═══ Material for this exercise

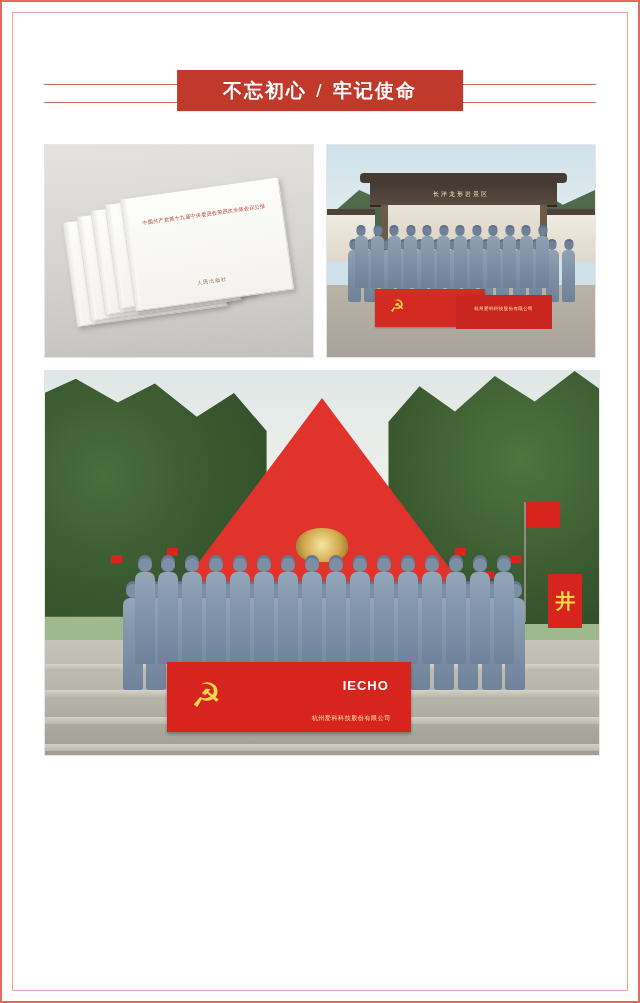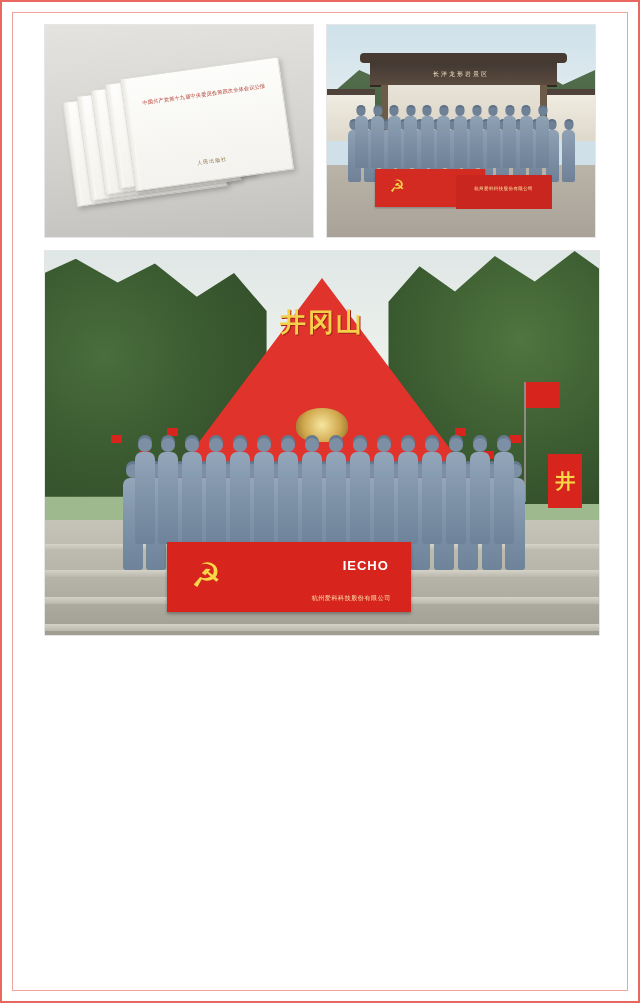--- a/index.html
+++ b/index.html
@@ -313,6 +313,15 @@
 
   <div class="content">
 
+    <div class="title-wrap">
+      <div class="title-rule upper"></div>
+      <div class="title-rule lower"></div>
+      <div class="title-banner">
+        <span>不忘初心</span>
+        <span class="sep">/</span>
+        <span>牢记使命</span>
+      </div>
+    </div>
 
 
     <div class="photo-row">

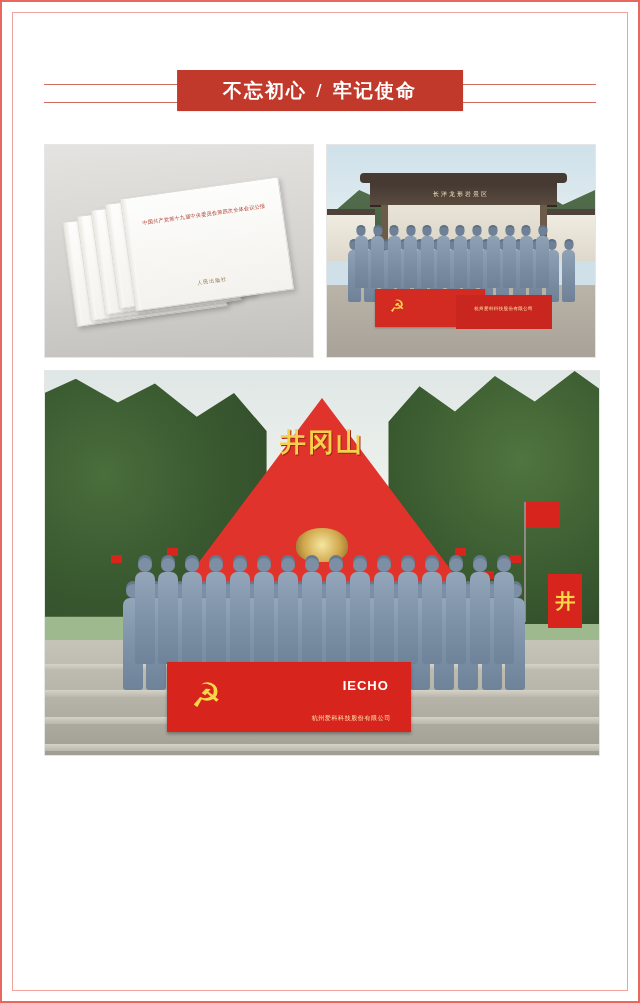--- a/index.html
+++ b/index.html
@@ -400,7 +400,6 @@
       <div class="monument"></div>
       <div class="mon-steps s1"></div>
       <div class="mon-steps s2"></div>
-      <div class="mon-cal">井冈山</div>
       <div class="wreath"></div>
       <div class="ground"></div>
       <div class="stair t1"></div>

══════

What is needed:
Word for word, reproduce all of the data, but keep out the pictures.

Exercise result:
--- a/index.html
+++ b/index.html
@@ -313,6 +313,15 @@
 
   <div class="content">
 
+    <div class="title-wrap">
+      <div class="title-rule upper"></div>
+      <div class="title-rule lower"></div>
+      <div class="title-banner">
+        <span>不忘初心</span>
+        <span class="sep">/</span>
+        <span>牢记使命</span>
+      </div>
+    </div>
 
 
     <div class="photo-row">

--- a/index.html
+++ b/index.html
@@ -400,7 +400,6 @@
       <div class="monument"></div>
       <div class="mon-steps s1"></div>
       <div class="mon-steps s2"></div>
-      <div class="mon-cal">井冈山</div>
       <div class="wreath"></div>
       <div class="ground"></div>
       <div class="stair t1"></div>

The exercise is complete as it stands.